BACKGROUND: Neuropsychiatric Symptoms (NPS) are common in Mild Cognitive Impairment (MCI). The Neuropsychiatric Inventory (NPI) and its shorter version, the Neuropsychiatric Inventory Questionnaire (NPI-Q), are the most common measures to assess NPS. Our objective was to determine if NPI/NPI-Q ratings predict conversion from MCI to dementia.

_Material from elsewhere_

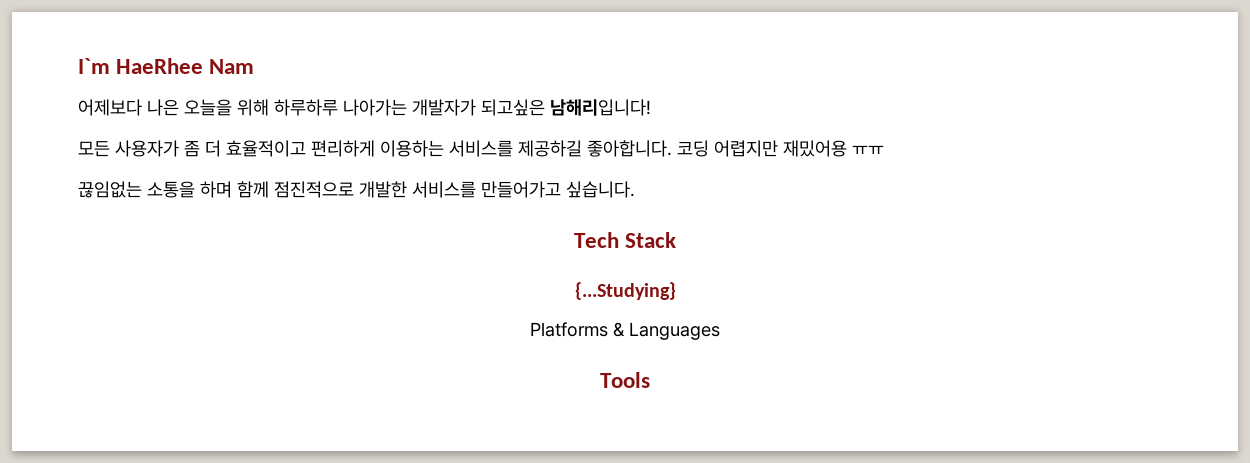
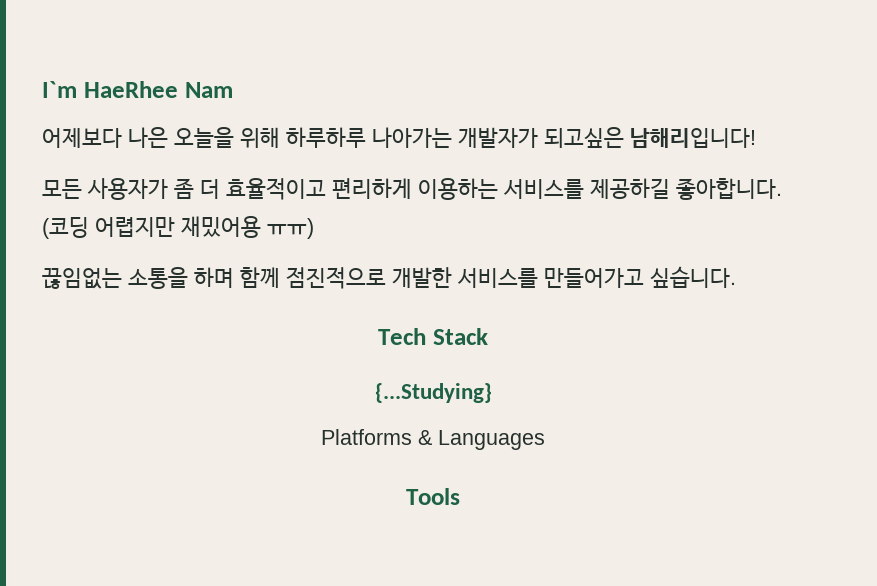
[677,140,709,157] 코딩 -> [42,217,89,239] (코딩
[852,145,884,155] ㅠㅠ -> [267,218,314,239] ㅠㅠ)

METHODS: Empirical longitudinal studies published in English or Spanish, concerned with the role of NPS as a risk factor for conversion from MCI to dementia, with a diagnosis of MCI following clinical criteria, that reported NPI/NPI-Q total score in converters versus non-converters, were included. Random effects models were used, and heterogeneity was explored with stratification and a random-effects meta-regression. The overall conversion rate and the standardized mean difference (SMD) for evolution, as a function of NPI/NPI-Q scores, were calculated. RESULTS: The overall conversion rate was 35 %. Mean NPI/NPI-Q ratings were higher in converters versus in non-converters, with the overall SMD approaching significance. Heterogeneity was observed in studies of more than two years of follow-up and in a study with a mean age of more than 80 years. This heterogeneity concerned the size, not the direction of the difference. CONCLUSIONS: Our results suggest that NPI/NPI-Q ratings are associated with conversion from MCI to dementia.